El desafío es creer que Dios es así y vivir en consecuencia. La segunda lectura de hoy nos ha recordado algunas actitudes propias de quien cree que Dios es un “Dios de amor y de paz”:

- Alegraos: la alegría es algo típicamente cristiano. Es como una “ingravidez” del alma, como si la vida “no pesara”, porque hay uno -Dios en Cristo, el Señor- que “lleva nuestras cargas” (Sal 68,20). Y por eso caminamos ligeros de equipaje, sin peso. Santa Margarita María decía que le pidiéramos al Corazón de Jesús que Él reparara nuestras faltas, porque Él -que es Amor- quiere hacerlo. Esa confianza es la que nos permite estar alegres.

- Trabajad por vuestra perfección: caminad hacia vuestro destino, hacia vuestra meta. Porque tenéis un destino, una meta a la que llegar. Habéis sido creados para estar con Dios, para vivir en Él, para existir en el seno de la Santísima Trinidad. “Trabajad por vuestra perfección” significa elegir lo que me acerca a mi destino, aunque eso no sea lo que, de manera más inmediata, me atrae.

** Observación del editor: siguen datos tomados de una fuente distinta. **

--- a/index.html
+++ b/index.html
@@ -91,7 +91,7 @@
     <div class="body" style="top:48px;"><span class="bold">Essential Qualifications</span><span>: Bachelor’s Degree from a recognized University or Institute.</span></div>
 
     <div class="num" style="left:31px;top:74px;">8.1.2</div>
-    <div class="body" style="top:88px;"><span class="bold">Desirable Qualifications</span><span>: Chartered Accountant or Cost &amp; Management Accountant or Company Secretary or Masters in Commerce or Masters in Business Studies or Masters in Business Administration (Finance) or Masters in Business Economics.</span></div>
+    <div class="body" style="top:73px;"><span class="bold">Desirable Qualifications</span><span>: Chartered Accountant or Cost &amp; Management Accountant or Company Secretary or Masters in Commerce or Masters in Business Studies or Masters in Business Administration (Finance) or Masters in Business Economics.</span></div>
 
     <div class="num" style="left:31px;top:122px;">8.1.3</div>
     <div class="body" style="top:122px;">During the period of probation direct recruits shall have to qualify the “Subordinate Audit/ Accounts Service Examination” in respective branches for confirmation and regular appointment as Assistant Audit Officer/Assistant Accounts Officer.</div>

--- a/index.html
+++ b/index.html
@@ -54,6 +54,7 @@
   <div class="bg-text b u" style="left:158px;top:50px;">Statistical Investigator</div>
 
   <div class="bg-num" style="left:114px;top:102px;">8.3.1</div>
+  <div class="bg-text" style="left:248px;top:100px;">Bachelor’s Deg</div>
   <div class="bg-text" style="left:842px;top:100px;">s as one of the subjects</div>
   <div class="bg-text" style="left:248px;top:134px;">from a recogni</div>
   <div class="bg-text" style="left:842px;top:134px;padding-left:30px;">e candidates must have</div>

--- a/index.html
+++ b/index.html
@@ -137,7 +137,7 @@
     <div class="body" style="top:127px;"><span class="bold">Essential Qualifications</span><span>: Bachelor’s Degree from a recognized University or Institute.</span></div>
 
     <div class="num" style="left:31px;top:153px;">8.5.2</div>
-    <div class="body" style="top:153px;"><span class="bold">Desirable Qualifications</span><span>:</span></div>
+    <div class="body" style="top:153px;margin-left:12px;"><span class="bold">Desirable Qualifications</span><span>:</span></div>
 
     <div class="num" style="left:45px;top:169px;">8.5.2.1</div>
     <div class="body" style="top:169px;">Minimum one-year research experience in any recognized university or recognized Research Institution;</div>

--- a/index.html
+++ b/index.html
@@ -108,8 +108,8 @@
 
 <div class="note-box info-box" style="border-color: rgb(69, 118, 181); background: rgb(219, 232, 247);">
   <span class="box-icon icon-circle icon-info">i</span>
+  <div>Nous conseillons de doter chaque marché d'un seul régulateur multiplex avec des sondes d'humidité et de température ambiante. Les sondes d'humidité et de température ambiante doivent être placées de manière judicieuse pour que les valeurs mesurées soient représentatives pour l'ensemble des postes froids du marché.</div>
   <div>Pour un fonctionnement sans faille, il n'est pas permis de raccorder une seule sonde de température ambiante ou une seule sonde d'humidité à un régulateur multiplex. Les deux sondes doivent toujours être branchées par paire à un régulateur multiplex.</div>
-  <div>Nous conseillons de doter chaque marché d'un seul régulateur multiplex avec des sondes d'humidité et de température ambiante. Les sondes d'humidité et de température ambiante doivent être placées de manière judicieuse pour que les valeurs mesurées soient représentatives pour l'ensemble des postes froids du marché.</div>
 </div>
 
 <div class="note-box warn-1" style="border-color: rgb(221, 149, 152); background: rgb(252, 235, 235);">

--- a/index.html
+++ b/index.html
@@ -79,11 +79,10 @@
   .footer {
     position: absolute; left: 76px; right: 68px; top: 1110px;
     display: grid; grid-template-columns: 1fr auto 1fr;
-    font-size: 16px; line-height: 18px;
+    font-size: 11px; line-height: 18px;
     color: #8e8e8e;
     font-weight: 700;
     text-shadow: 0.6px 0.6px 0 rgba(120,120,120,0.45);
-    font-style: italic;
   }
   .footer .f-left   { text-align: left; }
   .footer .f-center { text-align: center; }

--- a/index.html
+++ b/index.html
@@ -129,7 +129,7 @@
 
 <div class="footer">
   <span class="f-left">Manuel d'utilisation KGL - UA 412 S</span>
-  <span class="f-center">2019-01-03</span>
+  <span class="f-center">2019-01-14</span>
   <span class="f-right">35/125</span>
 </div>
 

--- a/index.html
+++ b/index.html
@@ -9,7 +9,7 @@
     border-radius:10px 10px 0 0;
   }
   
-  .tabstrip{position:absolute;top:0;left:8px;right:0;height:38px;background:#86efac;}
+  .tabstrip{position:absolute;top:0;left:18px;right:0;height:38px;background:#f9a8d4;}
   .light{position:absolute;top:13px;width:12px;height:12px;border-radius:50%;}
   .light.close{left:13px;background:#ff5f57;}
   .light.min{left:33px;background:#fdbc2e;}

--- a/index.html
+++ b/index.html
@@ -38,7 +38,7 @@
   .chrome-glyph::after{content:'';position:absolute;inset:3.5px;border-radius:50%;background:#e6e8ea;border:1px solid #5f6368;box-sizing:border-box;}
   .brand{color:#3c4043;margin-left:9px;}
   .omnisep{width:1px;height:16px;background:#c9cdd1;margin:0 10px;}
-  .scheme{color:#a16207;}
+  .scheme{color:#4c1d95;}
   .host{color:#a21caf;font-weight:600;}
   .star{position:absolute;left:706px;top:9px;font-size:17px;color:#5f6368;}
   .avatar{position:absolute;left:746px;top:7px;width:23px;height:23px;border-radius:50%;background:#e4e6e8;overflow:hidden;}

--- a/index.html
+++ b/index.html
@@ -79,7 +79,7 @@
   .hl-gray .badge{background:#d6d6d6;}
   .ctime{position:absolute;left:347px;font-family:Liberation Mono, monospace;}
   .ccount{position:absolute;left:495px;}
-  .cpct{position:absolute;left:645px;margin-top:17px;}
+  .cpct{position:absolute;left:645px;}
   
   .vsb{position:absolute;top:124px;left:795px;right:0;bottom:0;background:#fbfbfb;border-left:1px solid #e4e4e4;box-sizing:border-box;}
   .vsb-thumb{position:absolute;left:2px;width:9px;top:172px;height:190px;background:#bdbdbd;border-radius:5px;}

- Saludaos mutuamente con el beso santo: reconoced en el otro, en el hermano, alguien que ha sido querido por Dios y puesto en vuestra vida por Él. Aceptad el misterio que es el otro y su presencia en vuestra vida, y adorad y alabad a Dios por él (aunque no lo “entendáis”). San Juan Crisóstomo comenta: “¿Qué es un beso santo? Uno que no es fingido ni pérfido, como el de Judas al besar a Cristo (…) uno que sea para que nos amemos como hermanos a hermanos, como hijos a padres, como padres a hijos y mucho más (…) porque somos templo de Cristo. Pues bien, cuando nos besamos mutuamente, estamos besando el vestíbulo del templo y su entrada”. Que el Señor nos conceda vivir así.